The safety and scientific validity of this study is the responsibility of the study sponsor and investigators. Listing a study does not mean it has been evaluated by the U.S. Federal Government. Know the risks and potential benefits of clinical studies and talk to your health care provider before participating. Read our disclaimer for details.
 
ClinicalTrials.gov Identifier: NCT04333472
Recruitment Status : Not yet recruiting
First Posted : April 3, 2020
Last Update Posted : April 3, 2020
Sponsor:
Collaborator:
Rabin Medical Center
Information provided by (Responsible Party):
Can-Fite BioPharma

Brief Summary:
Patients with documented COVID-19 infection will be randomized 1:1 to receive Piclidenoson 2 mg Q12H orally with standard care (intervention arm) or standard care alone (control arm).

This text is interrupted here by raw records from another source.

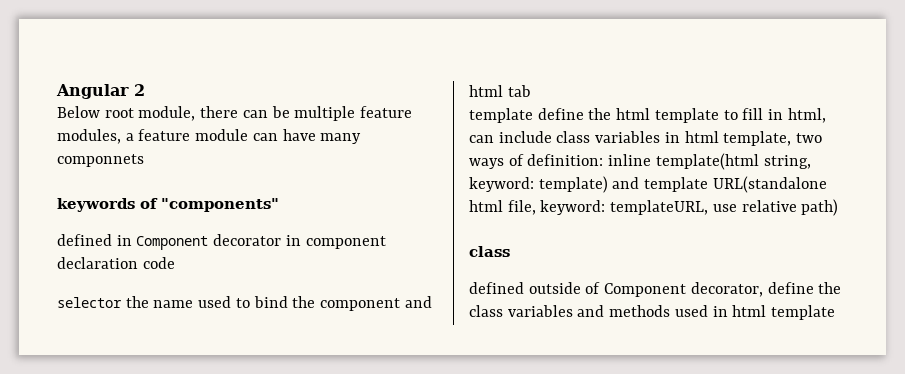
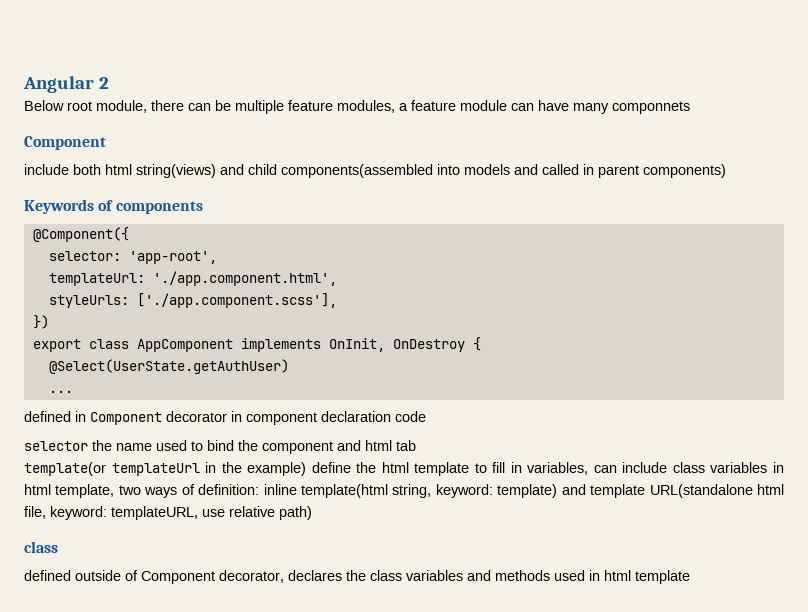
  Below root module, there can be multiple feature modules, a feature module can have many componnets
- keywords of "components"
+ Component
+ include both html string(views) and child components(assembled into models and called in parent components)
+ Keywords of components
+ @Component({
+ selector: 'app-root',
+ templateUrl: './app.component.html',
+ styleUrls: ['./app.component.scss'],
+ })
+ export class AppComponent implements OnInit, OnDestroy {
+ @Select(UserState.getAuthUser)
+ ...
- template define the html template to fill in html, can include class variables in html template, two ways of definition: inline template(html string, keyword: template) and template URL(standalone html file, keyword: templateURL, use relative path)
+ template(or templateUrl in the example) define the html template to fill in variables, can include class variables in html template, two ways of definition: inline template(html string, keyword: template) and template URL(standalone html file, keyword: templateURL, use relative path)
- defined outside of Component decorator, define the class variables and methods used in html template
+ defined outside of Component decorator, declares the class variables and methods used in html template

Condition or disease Intervention/treatment Phase
COVID-19 Coronavirus Infection Drug: Piclidenoson Phase 2

Detailed Description:
Upon admission to the hospital, patients with documented COVID-19 infection will be randomized 1:1 to receive Piclidenoson 2 mg Q12H orally with standard care (intervention arm) or standard care alone (control arm). Piclidenoson will be administered on an empty stomach, i.e, 1 hour before or 2 hours after eating. Patients' vital signs (temperature, blood pressure, pulse rate per minute, breath rate per minute and oxygen saturation), will be monitored according to standard of care (SoC). Symptom questionnaires will be collected from patients once daily during the period of hospitalization. Efficacy of Piclidenoson will be assessed by analysis of COVID-19 (Fluxergy, Irvine CA), in respiratory secretions obtained by nasopharyngeal and oropharyngeal swabs, collected consecutively at day 1, 3, 5, 7, 10, 14, 21 and 28 following initial diagnosis, in addition to its effect on different clinical outcomes. Safety and tolerability of Piclidenoson will be assessed by AE monitoring, vital signs and ECG assessment and clinical laboratory tests (CBC, and extended chemistry panel).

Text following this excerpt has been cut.